(Source records)
════════════════
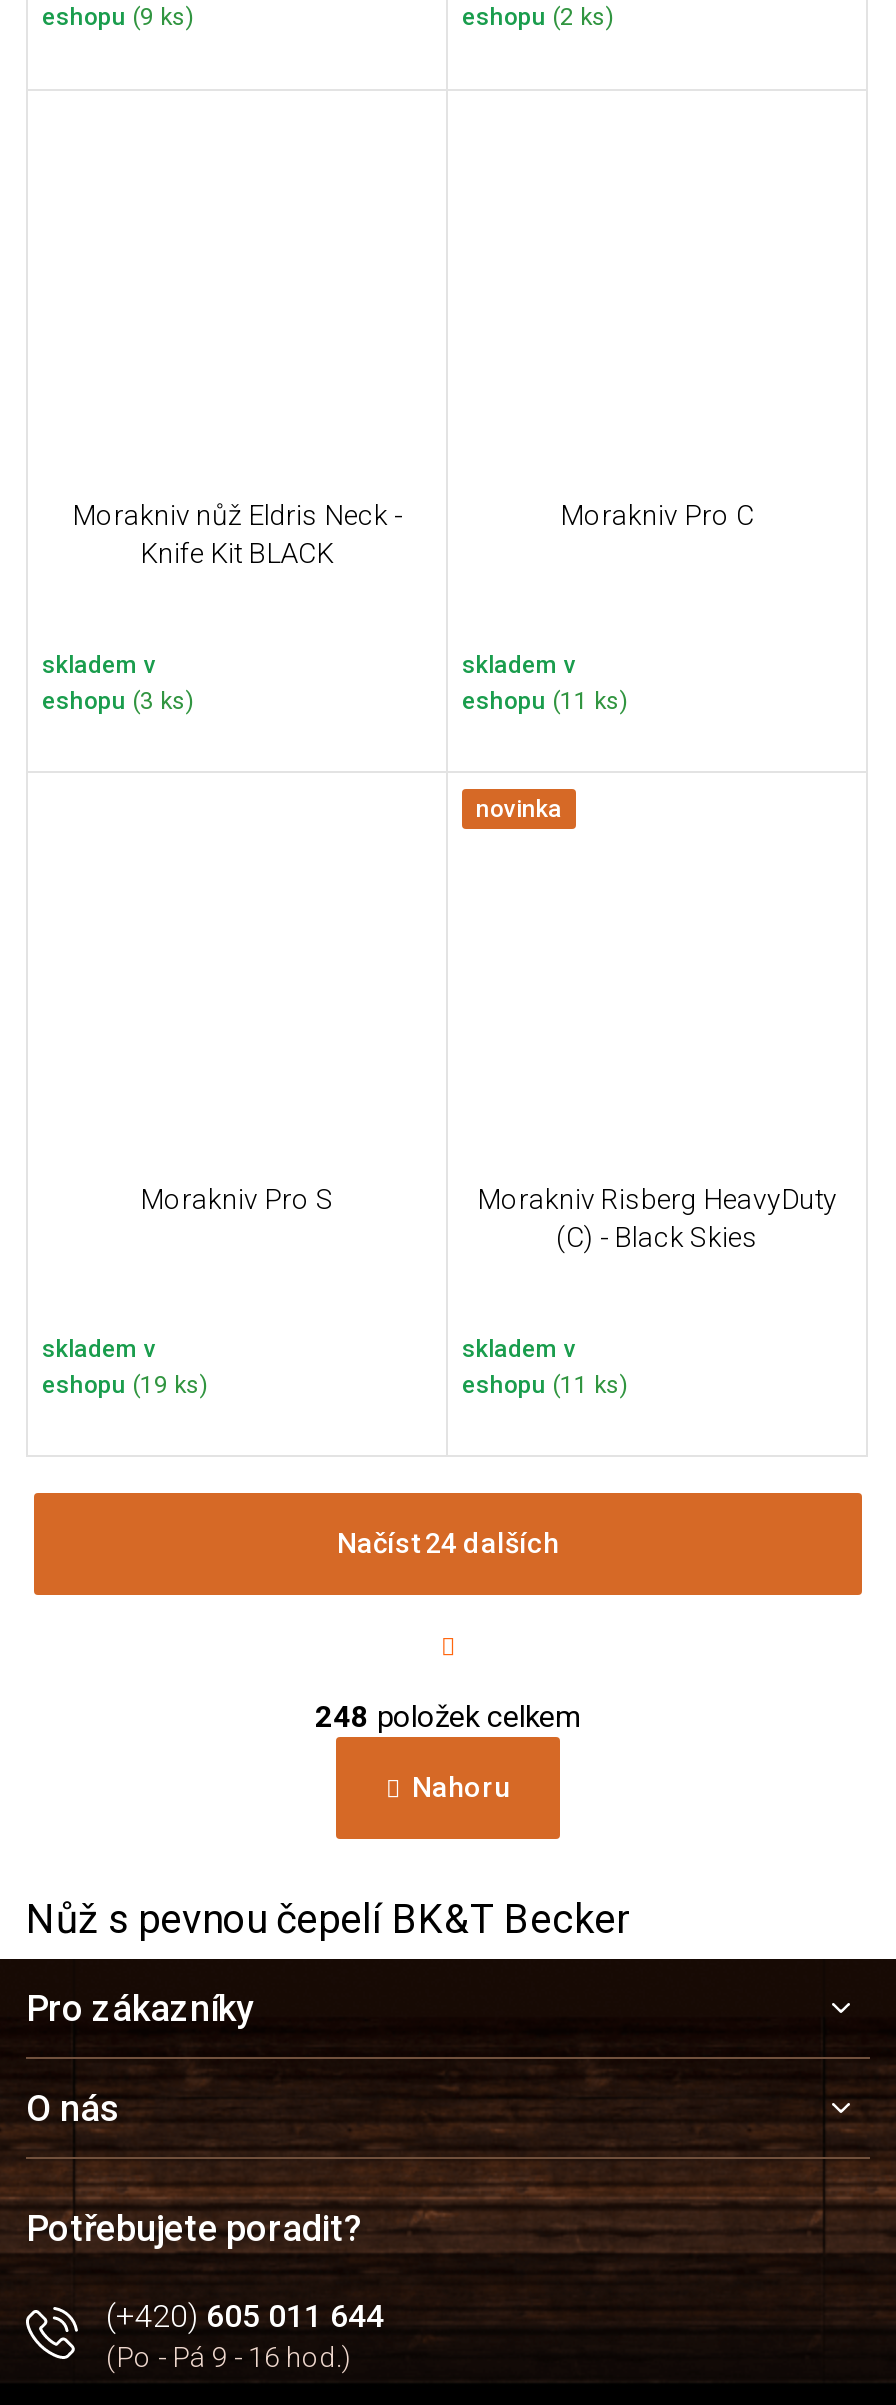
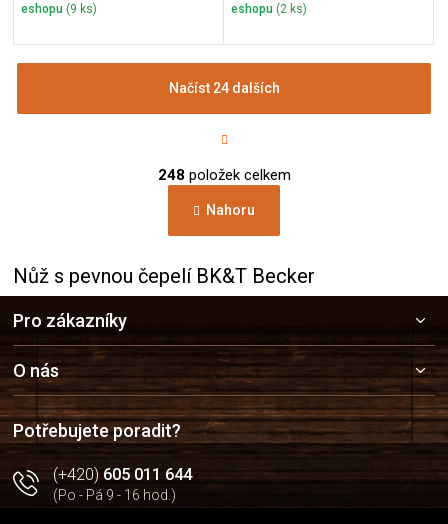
- Morakniv nůž Eldris Neck -
- Knife Kit BLACK

- Morakniv Pro C

- skladem v
- eshopu (3 ks)

- skladem v
- eshopu (11 ks)

- novinka

- Morakniv Pro S

- Morakniv Risberg HeavyDuty
- (C) - Black Skies

- skladem v
- eshopu (19 ks)

- skladem v
- eshopu (11 ks)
════════════════
• [Exercise]: In your copy of the entries above, keep the text exact and leave out the pictures.

• [Exercise answer]:
- Morakniv nůž Eldris Neck -
- Knife Kit BLACK

- Morakniv Pro C

- skladem v
- eshopu (3 ks)

- skladem v
- eshopu (11 ks)

- novinka

- Morakniv Pro S

- Morakniv Risberg HeavyDuty
- (C) - Black Skies

- skladem v
- eshopu (19 ks)

- skladem v
- eshopu (11 ks)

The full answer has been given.